Lines from the one containing "[409,375,490,391] shows on" through the last line of the material below: print these exactly, and only these.

───── Supplied records

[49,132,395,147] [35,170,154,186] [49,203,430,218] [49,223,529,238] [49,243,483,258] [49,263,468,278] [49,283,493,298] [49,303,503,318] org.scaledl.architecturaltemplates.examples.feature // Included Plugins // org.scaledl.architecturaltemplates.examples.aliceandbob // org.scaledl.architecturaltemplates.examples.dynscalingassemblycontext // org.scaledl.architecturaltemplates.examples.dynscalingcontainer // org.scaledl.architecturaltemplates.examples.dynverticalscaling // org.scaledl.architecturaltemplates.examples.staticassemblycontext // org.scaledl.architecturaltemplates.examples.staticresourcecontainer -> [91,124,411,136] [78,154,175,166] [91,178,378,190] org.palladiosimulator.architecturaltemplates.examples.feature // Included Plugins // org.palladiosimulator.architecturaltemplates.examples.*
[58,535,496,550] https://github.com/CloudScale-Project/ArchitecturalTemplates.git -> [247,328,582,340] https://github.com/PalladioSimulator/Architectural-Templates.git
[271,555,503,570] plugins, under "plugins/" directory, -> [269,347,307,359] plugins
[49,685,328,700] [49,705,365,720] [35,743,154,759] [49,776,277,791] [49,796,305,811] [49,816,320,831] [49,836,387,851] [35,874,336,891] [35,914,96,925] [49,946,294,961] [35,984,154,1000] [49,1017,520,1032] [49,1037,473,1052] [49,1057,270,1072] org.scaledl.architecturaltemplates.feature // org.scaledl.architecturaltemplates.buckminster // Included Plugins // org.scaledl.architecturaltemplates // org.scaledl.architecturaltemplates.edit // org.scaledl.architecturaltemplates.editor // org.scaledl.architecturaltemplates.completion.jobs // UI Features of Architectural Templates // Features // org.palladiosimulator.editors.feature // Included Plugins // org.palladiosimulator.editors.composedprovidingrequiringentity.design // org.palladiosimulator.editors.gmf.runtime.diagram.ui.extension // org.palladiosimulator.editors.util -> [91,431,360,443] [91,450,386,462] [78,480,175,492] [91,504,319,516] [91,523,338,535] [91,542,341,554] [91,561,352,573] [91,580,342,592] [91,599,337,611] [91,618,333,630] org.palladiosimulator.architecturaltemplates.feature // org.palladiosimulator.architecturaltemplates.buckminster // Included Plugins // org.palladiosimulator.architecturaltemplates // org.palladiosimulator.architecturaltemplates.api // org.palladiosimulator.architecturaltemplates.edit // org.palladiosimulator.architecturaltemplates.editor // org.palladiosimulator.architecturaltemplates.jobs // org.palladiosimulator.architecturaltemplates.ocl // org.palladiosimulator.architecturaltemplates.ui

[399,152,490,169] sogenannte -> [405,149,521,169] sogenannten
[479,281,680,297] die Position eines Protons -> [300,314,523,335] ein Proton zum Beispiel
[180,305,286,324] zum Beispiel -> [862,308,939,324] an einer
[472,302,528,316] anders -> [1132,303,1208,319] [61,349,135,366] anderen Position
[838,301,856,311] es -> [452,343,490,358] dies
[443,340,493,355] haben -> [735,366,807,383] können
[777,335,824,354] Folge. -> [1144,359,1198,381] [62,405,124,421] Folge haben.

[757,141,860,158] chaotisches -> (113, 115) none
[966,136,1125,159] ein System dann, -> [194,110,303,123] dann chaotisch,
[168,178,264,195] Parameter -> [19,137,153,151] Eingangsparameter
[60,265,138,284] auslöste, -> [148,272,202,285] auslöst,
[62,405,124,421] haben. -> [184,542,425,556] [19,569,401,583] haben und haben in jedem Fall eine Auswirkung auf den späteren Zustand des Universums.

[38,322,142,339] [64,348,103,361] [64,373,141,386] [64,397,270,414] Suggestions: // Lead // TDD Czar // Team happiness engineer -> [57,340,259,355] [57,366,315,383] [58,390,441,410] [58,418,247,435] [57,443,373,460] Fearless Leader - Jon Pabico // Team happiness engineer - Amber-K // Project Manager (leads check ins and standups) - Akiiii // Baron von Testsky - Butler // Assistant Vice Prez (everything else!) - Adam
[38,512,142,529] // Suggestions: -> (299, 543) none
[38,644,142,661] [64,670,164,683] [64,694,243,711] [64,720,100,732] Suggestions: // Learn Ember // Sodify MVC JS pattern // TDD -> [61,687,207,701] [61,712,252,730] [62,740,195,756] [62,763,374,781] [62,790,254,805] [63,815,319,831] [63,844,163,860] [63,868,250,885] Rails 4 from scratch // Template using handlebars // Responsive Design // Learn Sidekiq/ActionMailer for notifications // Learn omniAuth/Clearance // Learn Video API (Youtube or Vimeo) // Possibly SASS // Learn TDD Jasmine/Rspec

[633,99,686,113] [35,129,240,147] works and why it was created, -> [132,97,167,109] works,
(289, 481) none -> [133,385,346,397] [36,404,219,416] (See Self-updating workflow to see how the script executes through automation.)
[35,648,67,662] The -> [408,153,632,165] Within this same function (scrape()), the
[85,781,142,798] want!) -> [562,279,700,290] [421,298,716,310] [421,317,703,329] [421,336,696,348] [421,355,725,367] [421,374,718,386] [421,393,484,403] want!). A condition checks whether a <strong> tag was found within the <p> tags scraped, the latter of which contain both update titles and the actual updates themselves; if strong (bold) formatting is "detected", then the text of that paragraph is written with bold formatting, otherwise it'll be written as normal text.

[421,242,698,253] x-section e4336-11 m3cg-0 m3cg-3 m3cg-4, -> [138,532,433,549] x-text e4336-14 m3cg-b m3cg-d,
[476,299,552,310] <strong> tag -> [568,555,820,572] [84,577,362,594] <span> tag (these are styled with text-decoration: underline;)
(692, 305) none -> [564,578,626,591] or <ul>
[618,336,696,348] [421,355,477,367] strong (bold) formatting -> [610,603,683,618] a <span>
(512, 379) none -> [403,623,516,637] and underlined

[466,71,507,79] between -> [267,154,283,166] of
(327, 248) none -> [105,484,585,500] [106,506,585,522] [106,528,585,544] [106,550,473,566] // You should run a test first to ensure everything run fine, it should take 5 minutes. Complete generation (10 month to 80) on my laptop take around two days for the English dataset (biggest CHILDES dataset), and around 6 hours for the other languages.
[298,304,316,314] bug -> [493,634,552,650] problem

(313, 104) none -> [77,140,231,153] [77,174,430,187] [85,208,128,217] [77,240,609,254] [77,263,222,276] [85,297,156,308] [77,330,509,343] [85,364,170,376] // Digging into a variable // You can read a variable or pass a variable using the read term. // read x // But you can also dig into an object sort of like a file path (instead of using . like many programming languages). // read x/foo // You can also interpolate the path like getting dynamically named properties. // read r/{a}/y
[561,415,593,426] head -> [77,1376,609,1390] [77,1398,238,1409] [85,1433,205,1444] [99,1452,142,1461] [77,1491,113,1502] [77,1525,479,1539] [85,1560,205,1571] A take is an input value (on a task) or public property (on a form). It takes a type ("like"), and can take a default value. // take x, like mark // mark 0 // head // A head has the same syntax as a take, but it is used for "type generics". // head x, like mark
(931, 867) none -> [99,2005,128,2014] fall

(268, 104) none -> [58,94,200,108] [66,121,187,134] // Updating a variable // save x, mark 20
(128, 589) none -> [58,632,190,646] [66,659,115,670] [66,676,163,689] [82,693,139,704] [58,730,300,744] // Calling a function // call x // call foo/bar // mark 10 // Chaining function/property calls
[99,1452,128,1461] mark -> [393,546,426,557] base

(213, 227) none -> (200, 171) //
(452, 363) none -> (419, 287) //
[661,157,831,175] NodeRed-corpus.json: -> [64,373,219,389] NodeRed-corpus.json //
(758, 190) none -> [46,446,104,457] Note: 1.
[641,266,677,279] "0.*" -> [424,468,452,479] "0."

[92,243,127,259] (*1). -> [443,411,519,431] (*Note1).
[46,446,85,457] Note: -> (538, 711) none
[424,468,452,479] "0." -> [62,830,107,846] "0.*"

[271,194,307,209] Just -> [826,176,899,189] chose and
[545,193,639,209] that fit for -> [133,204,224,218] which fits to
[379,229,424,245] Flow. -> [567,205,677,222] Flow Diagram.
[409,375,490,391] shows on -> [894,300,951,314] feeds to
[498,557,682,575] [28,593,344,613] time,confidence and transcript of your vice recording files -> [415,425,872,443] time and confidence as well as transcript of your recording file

──────────

== The completed task ==
[409,375,490,391] shows on -> [894,300,951,314] feeds to
[498,557,682,575] [28,593,344,613] time,confidence and transcript of your vice recording files -> [415,425,872,443] time and confidence as well as transcript of your recording file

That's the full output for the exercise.